» **WHAT YOU WILL DO**: Copy each line of the data beneath in which the word "Attention" appears.

» **EXTRACTED ENTRIES**:

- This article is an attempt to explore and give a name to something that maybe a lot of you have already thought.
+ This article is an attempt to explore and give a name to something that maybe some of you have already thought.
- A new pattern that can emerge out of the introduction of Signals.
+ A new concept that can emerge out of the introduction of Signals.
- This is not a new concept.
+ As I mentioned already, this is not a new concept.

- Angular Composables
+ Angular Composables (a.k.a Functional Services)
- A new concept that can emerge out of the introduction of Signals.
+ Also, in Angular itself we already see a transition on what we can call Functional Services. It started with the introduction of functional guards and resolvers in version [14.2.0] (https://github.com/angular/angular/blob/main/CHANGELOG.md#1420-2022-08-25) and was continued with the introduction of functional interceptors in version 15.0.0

---

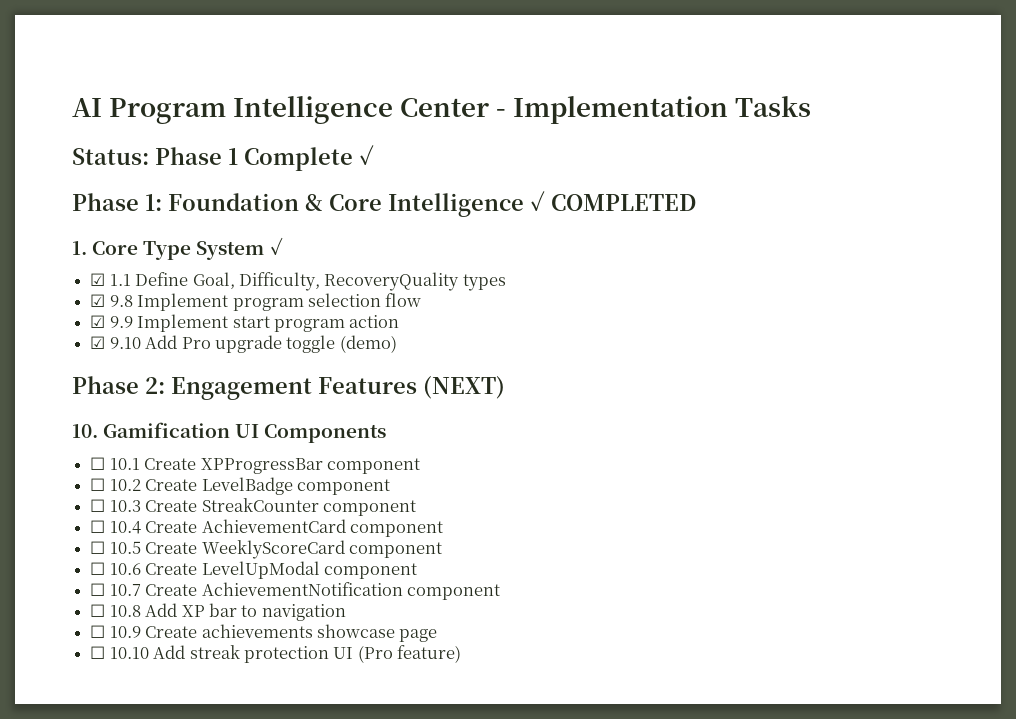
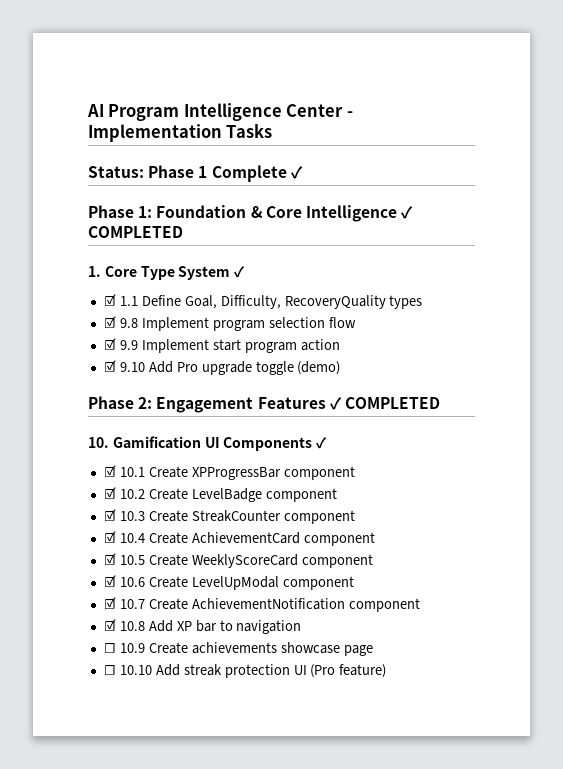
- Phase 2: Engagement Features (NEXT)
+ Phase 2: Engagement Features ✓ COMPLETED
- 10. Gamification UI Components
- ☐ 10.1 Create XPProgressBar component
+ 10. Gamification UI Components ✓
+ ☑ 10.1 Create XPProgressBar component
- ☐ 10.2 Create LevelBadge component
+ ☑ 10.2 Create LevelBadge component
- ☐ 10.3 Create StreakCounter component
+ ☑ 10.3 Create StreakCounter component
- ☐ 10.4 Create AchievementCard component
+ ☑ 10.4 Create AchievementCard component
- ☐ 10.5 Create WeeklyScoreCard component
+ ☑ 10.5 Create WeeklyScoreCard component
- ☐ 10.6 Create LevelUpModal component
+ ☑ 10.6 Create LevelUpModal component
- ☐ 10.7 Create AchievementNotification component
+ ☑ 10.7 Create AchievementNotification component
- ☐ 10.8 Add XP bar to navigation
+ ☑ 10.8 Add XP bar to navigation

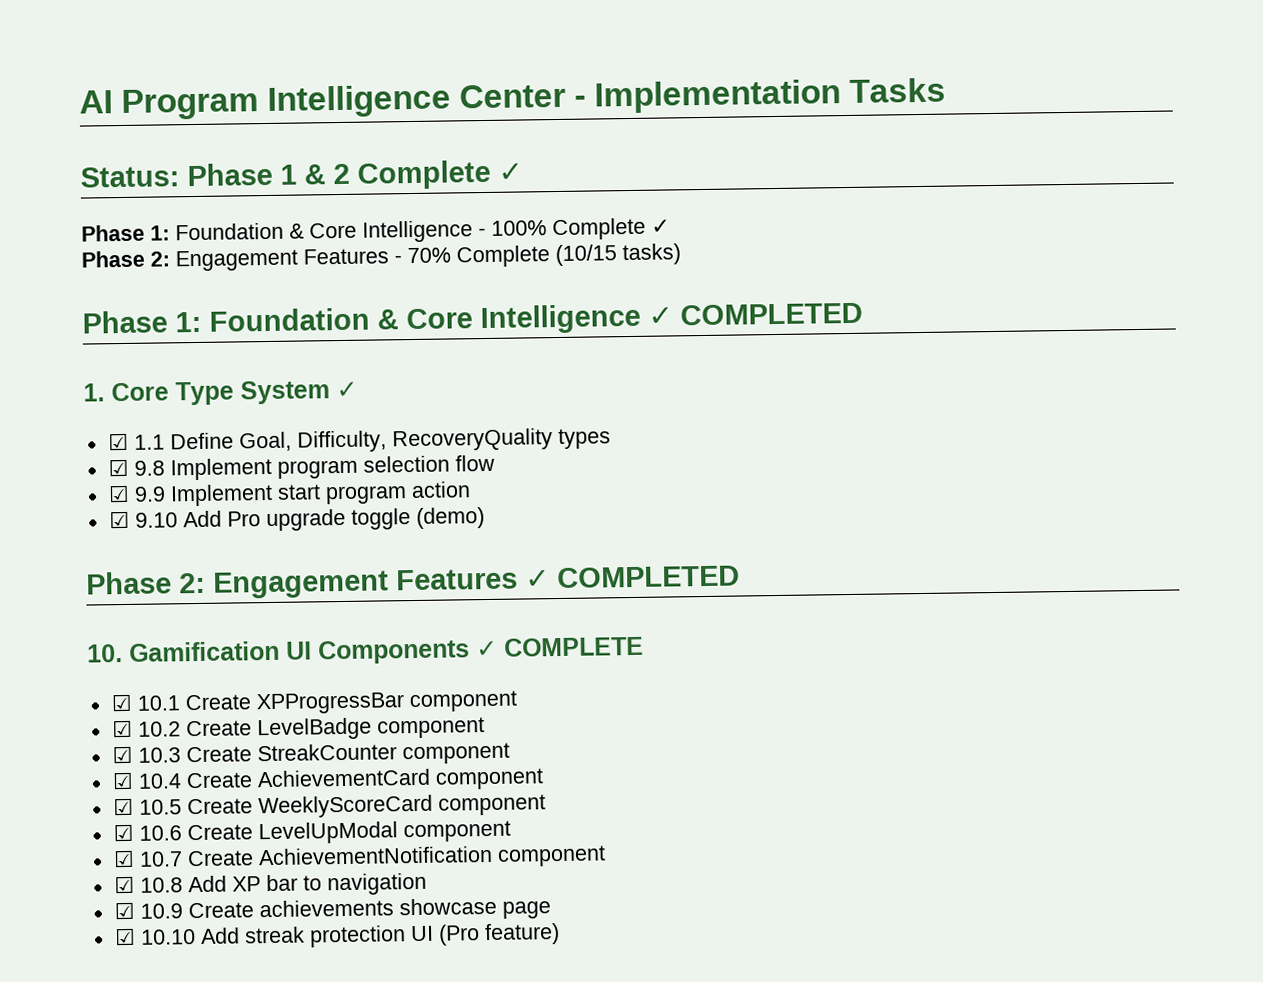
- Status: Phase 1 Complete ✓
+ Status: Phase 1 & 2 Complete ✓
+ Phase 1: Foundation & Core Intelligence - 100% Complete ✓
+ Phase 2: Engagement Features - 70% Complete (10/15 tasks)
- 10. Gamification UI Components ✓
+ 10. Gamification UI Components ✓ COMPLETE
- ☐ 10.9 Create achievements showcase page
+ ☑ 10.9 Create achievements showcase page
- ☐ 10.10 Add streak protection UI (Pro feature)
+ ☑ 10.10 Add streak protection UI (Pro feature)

--

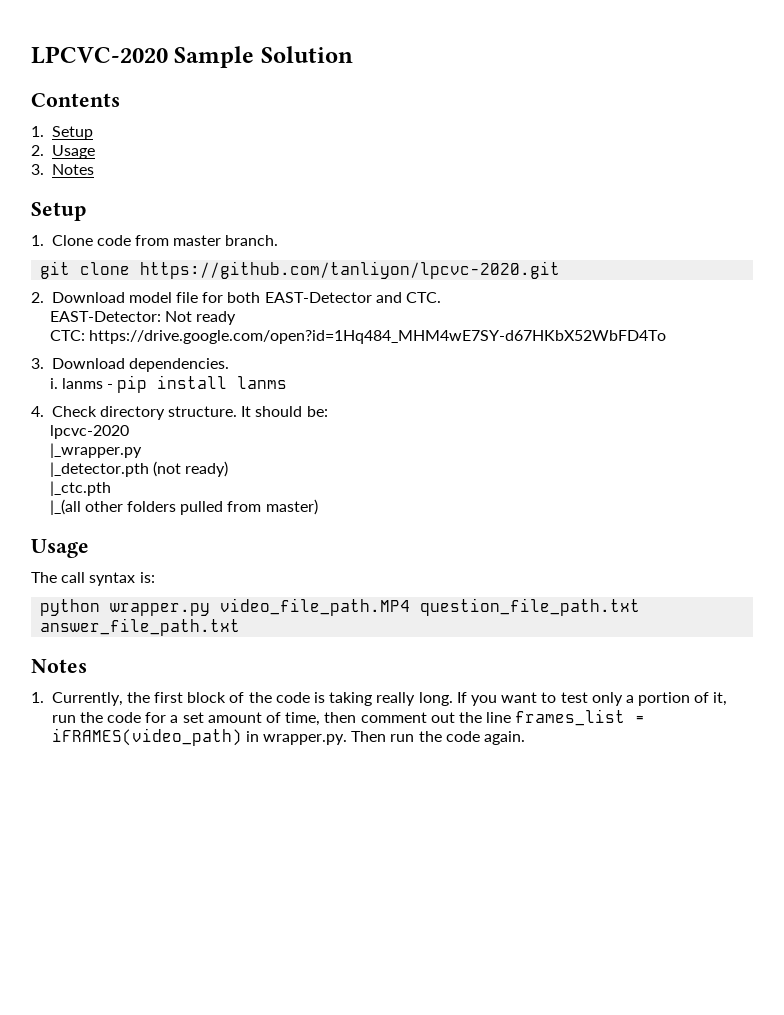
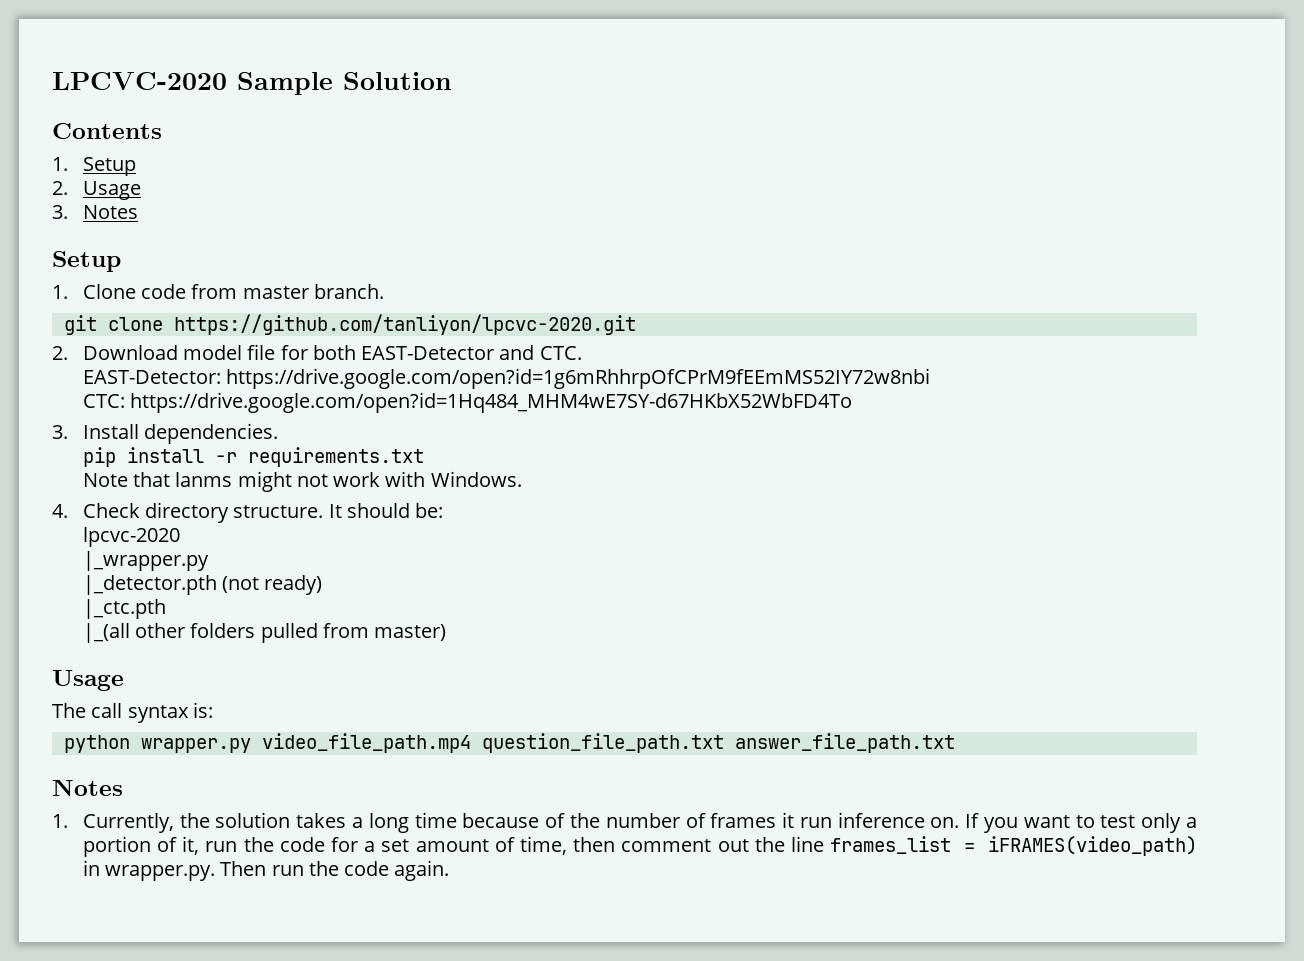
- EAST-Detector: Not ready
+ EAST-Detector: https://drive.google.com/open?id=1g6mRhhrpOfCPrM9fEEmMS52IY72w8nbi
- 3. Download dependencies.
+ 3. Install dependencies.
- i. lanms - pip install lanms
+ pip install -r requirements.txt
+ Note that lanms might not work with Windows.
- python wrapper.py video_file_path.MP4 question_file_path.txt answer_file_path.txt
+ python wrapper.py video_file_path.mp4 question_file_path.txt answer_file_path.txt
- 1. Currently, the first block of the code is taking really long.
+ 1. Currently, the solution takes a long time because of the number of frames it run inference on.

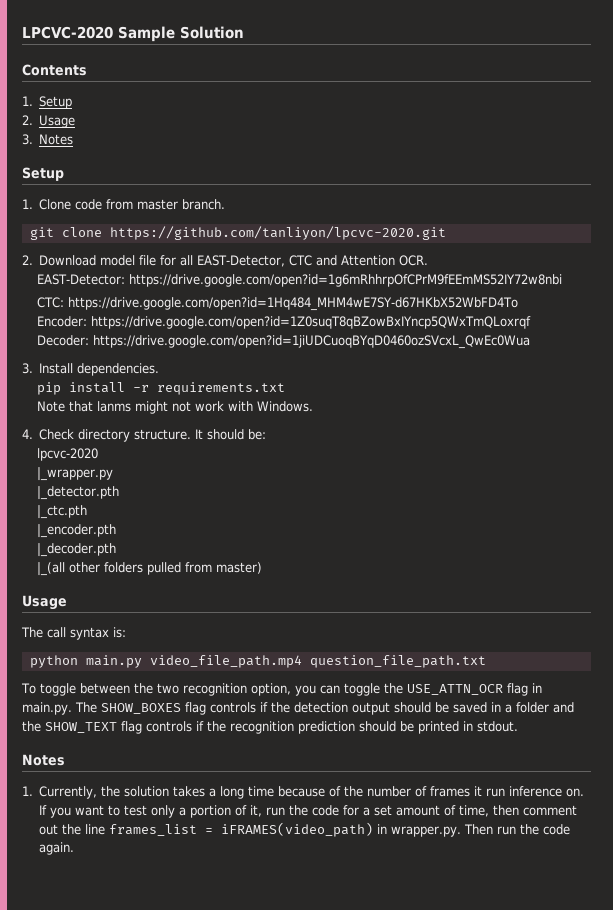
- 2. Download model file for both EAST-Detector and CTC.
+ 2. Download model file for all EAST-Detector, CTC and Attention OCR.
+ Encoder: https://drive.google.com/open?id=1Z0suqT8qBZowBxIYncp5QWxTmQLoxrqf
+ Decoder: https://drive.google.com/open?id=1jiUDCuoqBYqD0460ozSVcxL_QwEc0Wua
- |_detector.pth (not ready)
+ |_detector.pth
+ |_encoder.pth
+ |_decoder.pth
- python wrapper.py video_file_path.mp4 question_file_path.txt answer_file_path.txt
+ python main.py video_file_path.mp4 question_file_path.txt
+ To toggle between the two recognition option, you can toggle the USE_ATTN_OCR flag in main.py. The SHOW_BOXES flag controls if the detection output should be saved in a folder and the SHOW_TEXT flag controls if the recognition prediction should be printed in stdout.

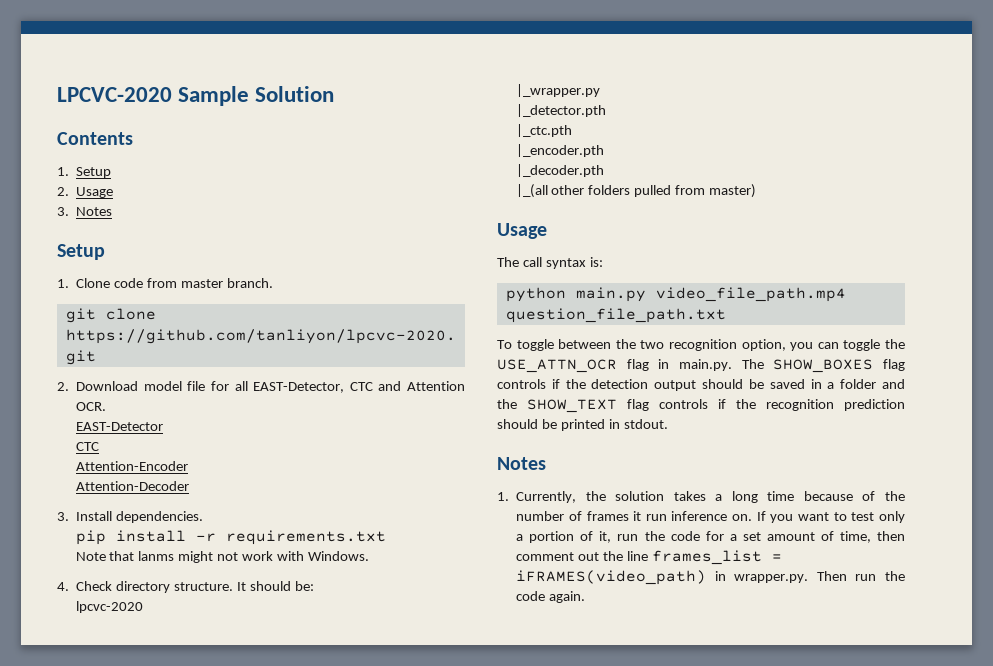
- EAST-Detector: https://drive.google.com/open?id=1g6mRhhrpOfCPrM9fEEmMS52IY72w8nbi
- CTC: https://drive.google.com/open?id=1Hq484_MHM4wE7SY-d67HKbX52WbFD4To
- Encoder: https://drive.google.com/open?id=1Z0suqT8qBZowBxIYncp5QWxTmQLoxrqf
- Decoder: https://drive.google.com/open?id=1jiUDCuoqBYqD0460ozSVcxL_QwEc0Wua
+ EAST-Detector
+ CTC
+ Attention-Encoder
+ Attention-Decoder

» **RESULT FOR THIS EXERCISE**:
+ 2. Download model file for all EAST-Detector, CTC and Attention OCR.
+ Attention-Encoder
+ Attention-Decoder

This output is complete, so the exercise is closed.